◆ **WORK TASK**
Without altering a word, return the records below, but exclude the pictures.

===============

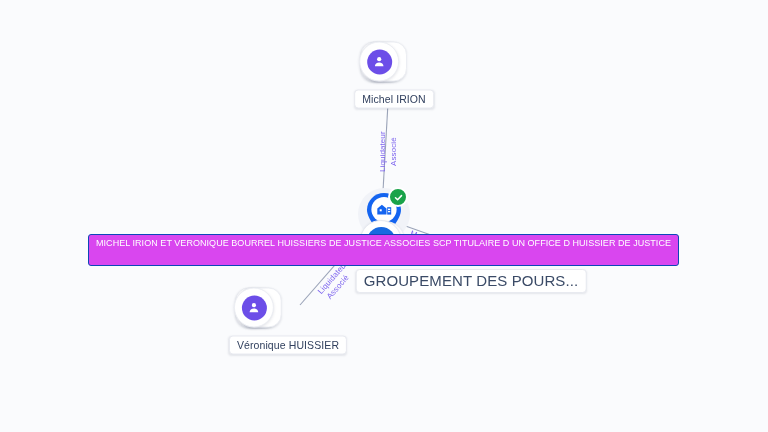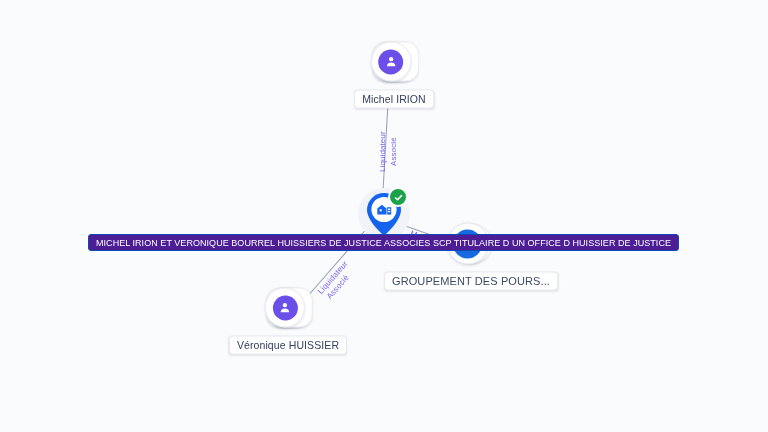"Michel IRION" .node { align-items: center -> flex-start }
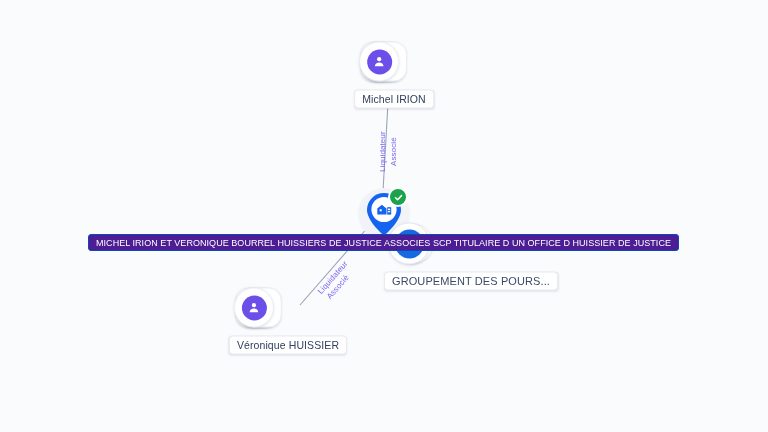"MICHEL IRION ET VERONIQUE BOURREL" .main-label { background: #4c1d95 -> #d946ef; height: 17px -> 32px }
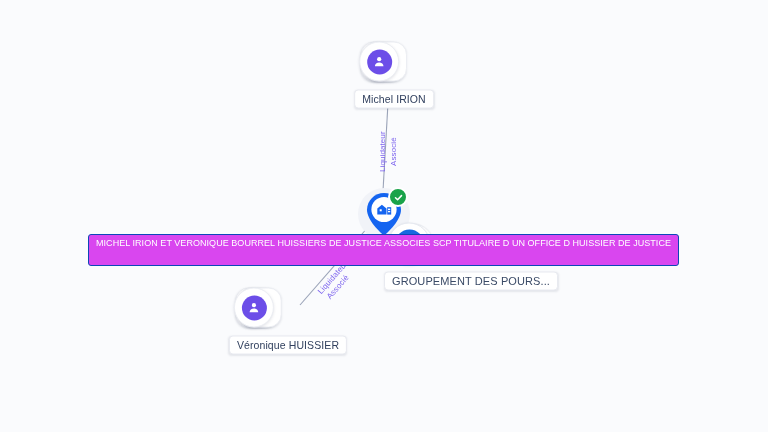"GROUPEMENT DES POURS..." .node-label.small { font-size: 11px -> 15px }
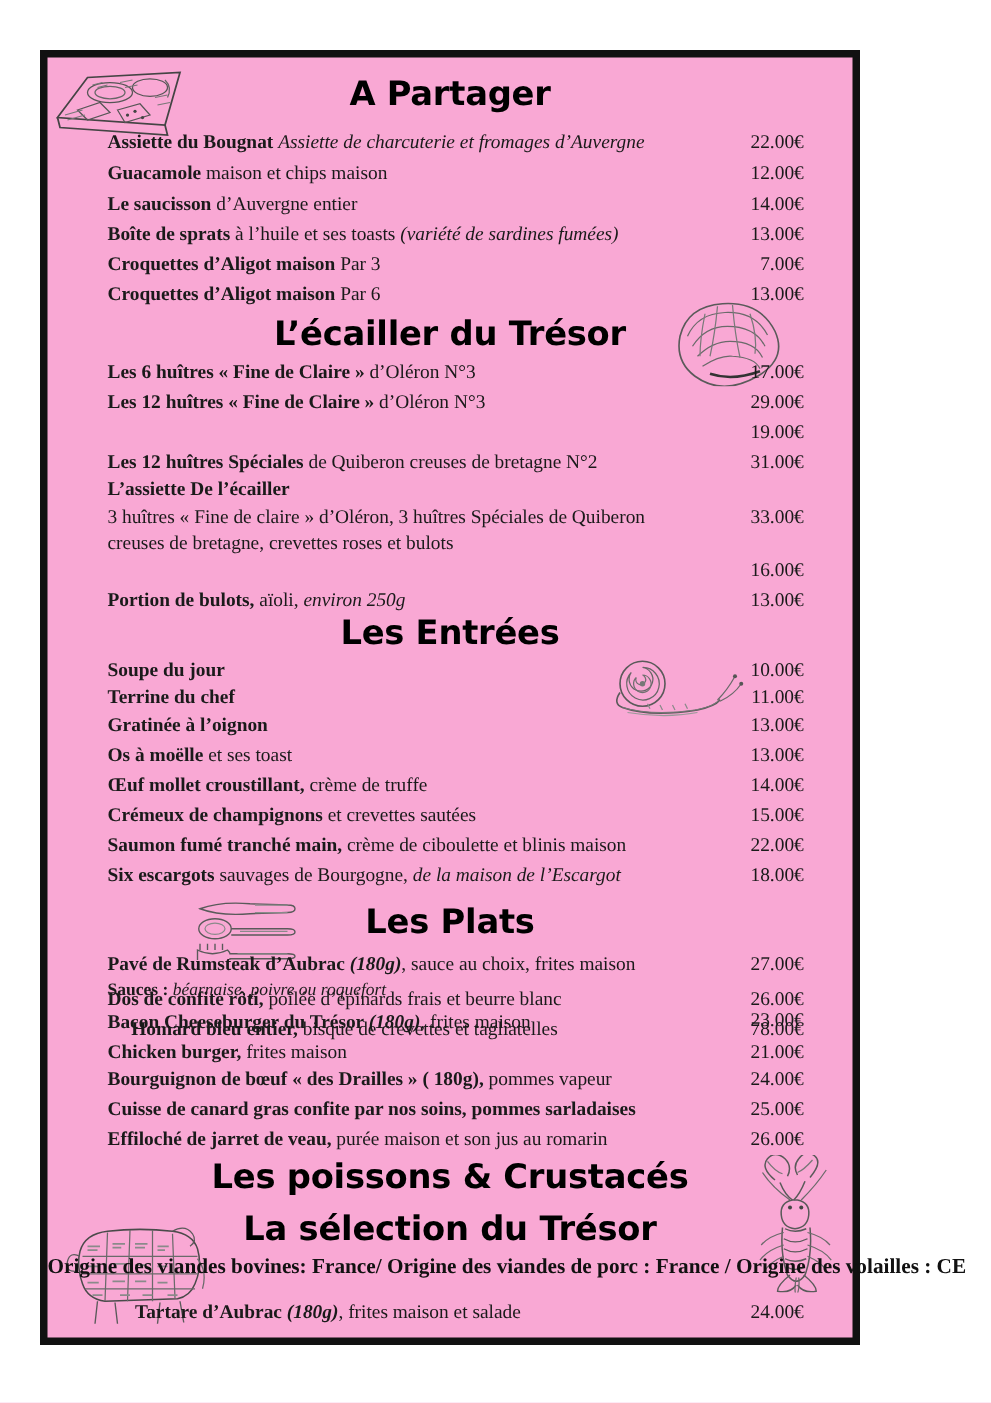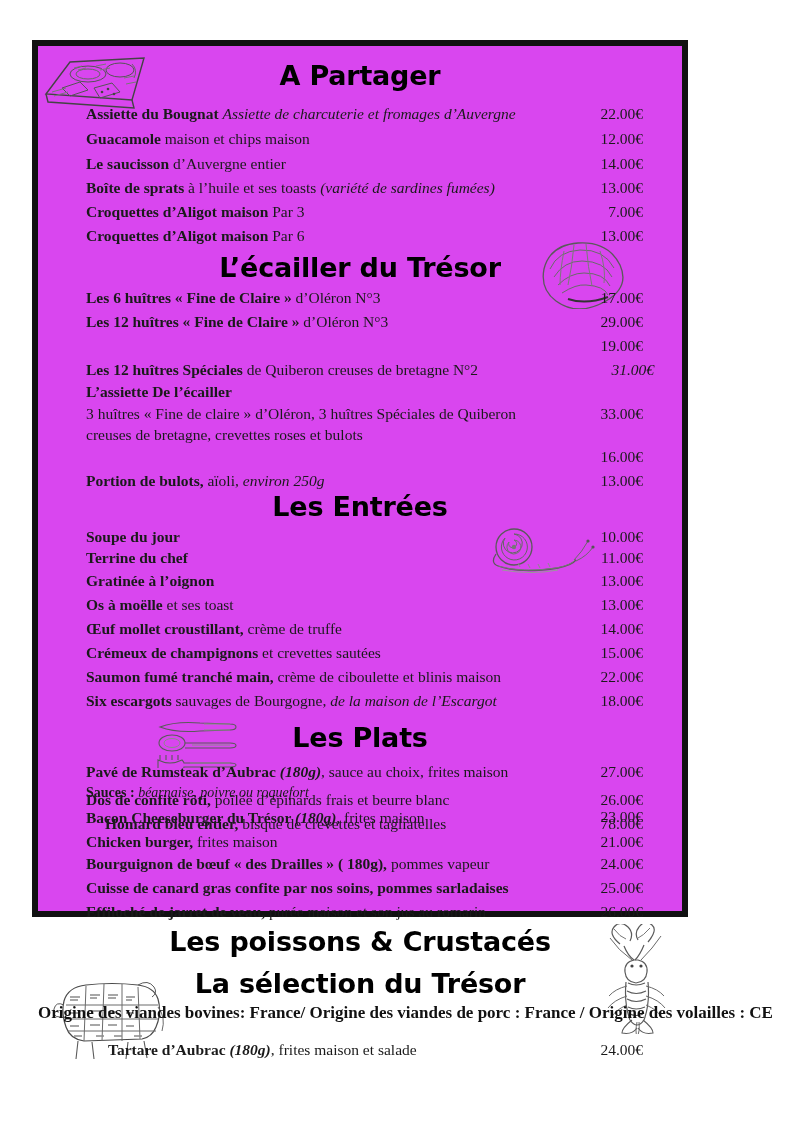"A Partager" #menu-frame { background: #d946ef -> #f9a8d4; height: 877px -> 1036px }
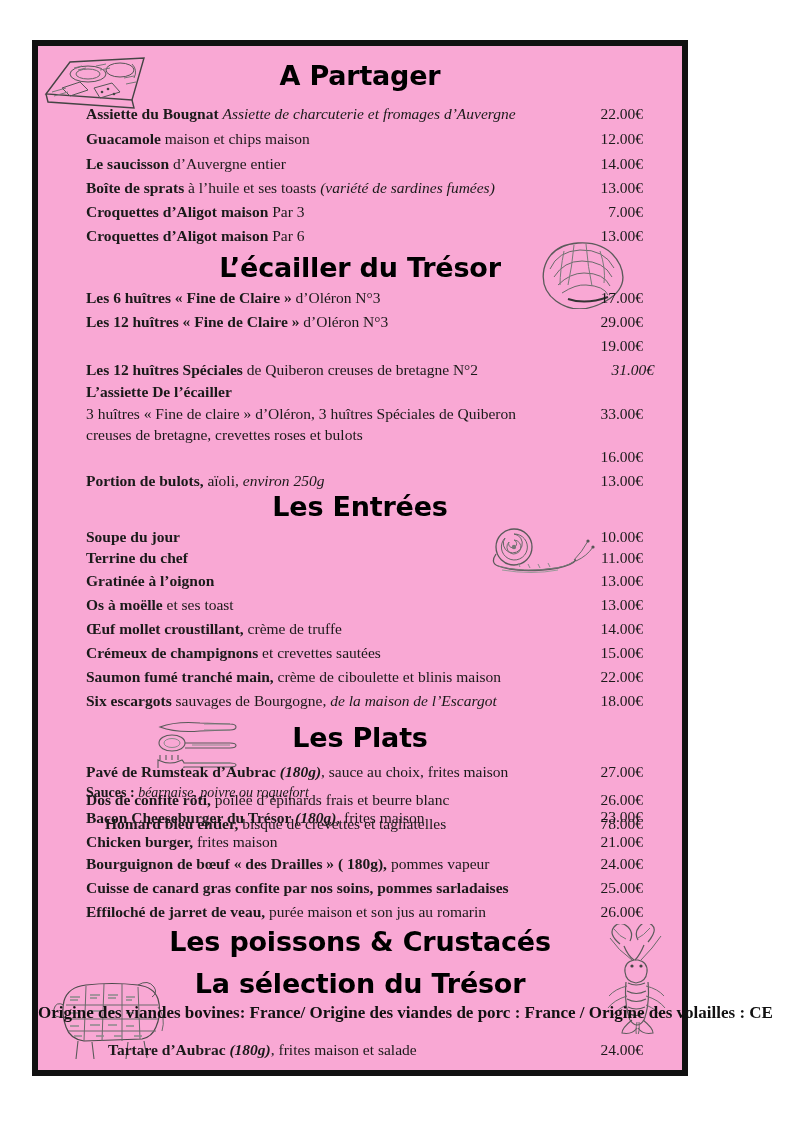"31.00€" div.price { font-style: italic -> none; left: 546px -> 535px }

===============

◆ **YOUR SOLUTION**
"Michel IRION" .node { align-items: center -> flex-start }
"MICHEL IRION ET VERONIQUE BOURREL" .main-label { background: #4c1d95 -> #d946ef; height: 17px -> 32px }
"GROUPEMENT DES POURS..." .node-label.small { font-size: 11px -> 15px }
"A Partager" #menu-frame { background: #d946ef -> #f9a8d4; height: 877px -> 1036px }
"31.00€" div.price { font-style: italic -> none; left: 546px -> 535px }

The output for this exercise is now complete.